The team validated the platform by programming a set of representative tasks that stress different capabilities: navigating to a target location, raising the lift to reach a shelf, and using both arms to pick up and hand over an object.
Results & Findings
| Metric | YOR | Typical Commercial Mobile Manipulator* |
|---|---|---|
| Hardware Cost | ≈ $9,800 | $30 k – $150 k |
| Payload per Arm | 1.2 kg | 2 – 5 kg |
| Max Speed (base) | 1.2 m/s | 0.5 – 1.0 m/s |
| Navigation Success Rate (10 random waypoints) | 94 % | 90 % – 96 % |
| Bimanual Pick‑and‑Place Success (30 trials) | 87 % | 80 % – 92 % |
*Numbers are taken from publicly available specs of platforms such as the Fetch robot and the Toyota HSR.
Key takeaways
- Cost‑performance ratio: YOR delivers comparable navigation and manipulation success rates at a fraction of the price.

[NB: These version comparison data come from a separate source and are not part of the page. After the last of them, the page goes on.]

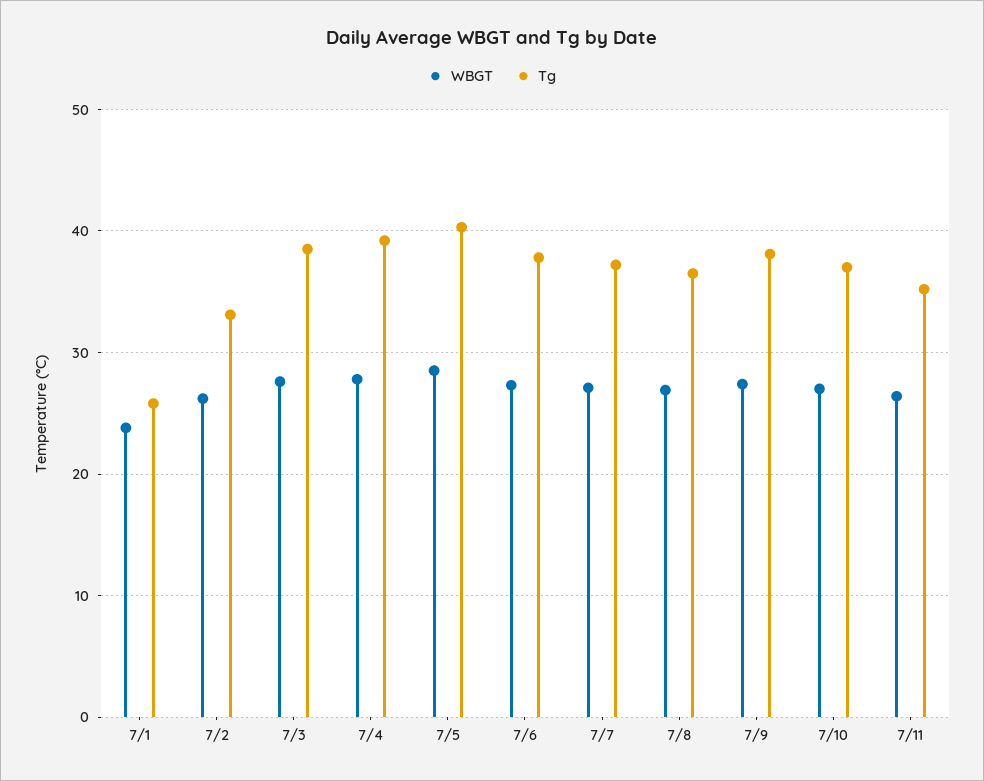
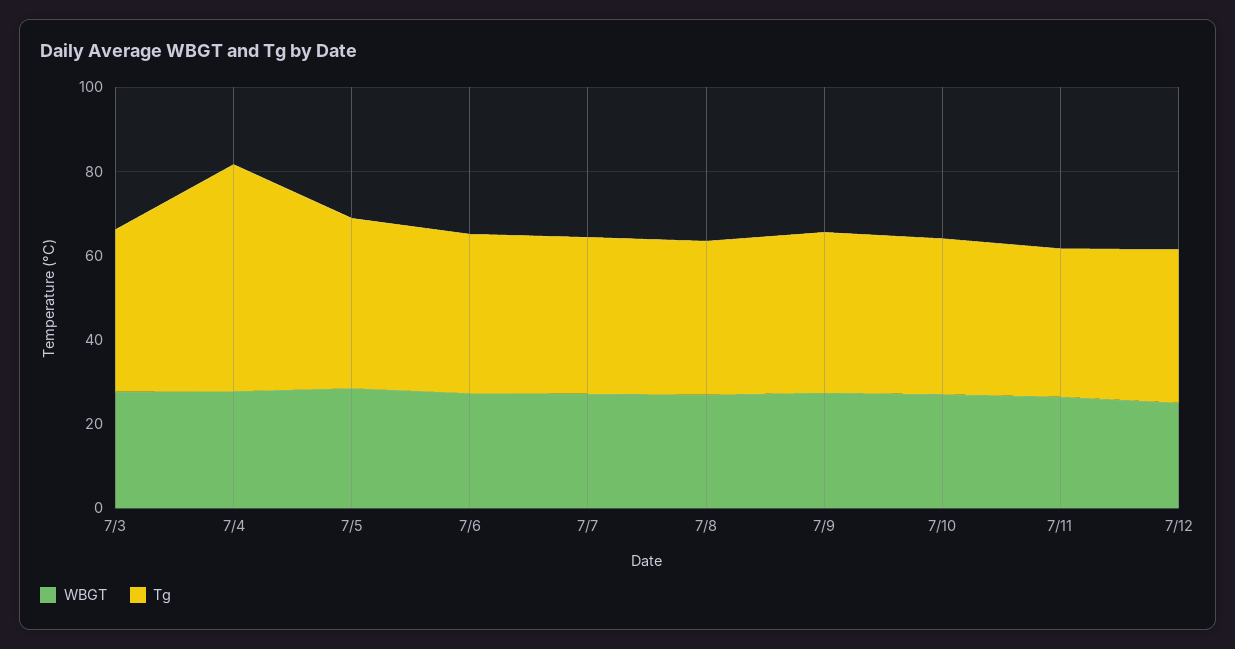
WBGT, 7/1: 24 -> none
Tg, 7/1: 26 -> none
WBGT, 7/2: 26 -> none
Tg, 7/2: 33 -> none
Tg, 7/4: 39 -> 55
WBGT, 7/12: none -> 25
Tg, 7/12: none -> 35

- Whole‑body coordination: The integrated lift and omnidirectional base enable smooth, collision‑free motions that would otherwise require separate planning pipelines.
- Ease of replication: All hardware files and build instructions allowed the authors’ second lab to reproduce the robot in under two weeks, confirming the design’s reproducibility.
Practical Implications
- Rapid prototyping for robot‑learning research – Developers can now iterate on perception‑action pipelines (e.g., vision‑based grasping, reinforcement learning) without waiting for expensive hardware.

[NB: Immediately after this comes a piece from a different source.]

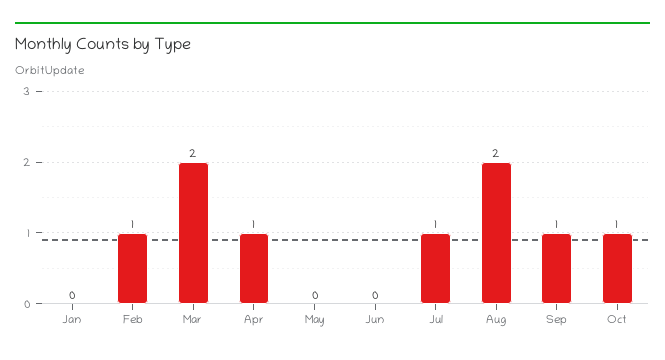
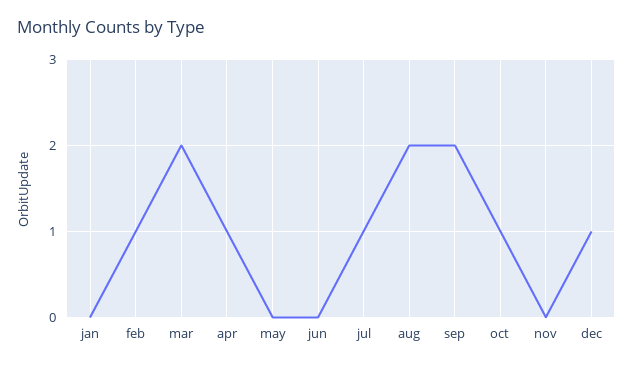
Sep: 1 -> 2
nov: none -> 0
dec: none -> 1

- Education & training – Universities and bootcamps can afford to equip labs with multiple YOR units, giving students hands‑on experience with mobile manipulation.
- Industry pilots – Small‑to‑medium enterprises can test warehouse pick‑and‑place, inventory scanning, or service‑robot use cases before committing to high‑end platforms.

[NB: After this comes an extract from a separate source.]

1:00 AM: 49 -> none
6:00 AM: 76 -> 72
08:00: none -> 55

- Open‑source ecosystem growth – The ROS 2‑centric software stack encourages community contributions (new grippers, sensor packages, or higher‑level skill libraries), accelerating innovation.
- Modular upgrades – Because each subsystem is independent, teams can swap in higher‑torque arms, better cameras, or more powerful compute boards as budgets allow, extending the robot’s lifespan.
Limitations & Future Work
- Payload constraints – The current arms are limited to ~1 kg, restricting manipulation of heavier objects; future revisions could integrate higher‑capacity actuators.
- Robustness in harsh environments – The design targets indoor labs; dust‑proofing, waterproofing, and more rugged chassis are needed for field deployments.
- Scalability of control – Whole‑body inverse‑kinematics become computationally heavier as more degrees of freedom are added; the authors plan to explore learning‑based controllers to maintain real‑time performance.
- User studies – While benchmark tasks were demonstrated, systematic usability studies with developers of varying expertise are pending to quantify the learning curve.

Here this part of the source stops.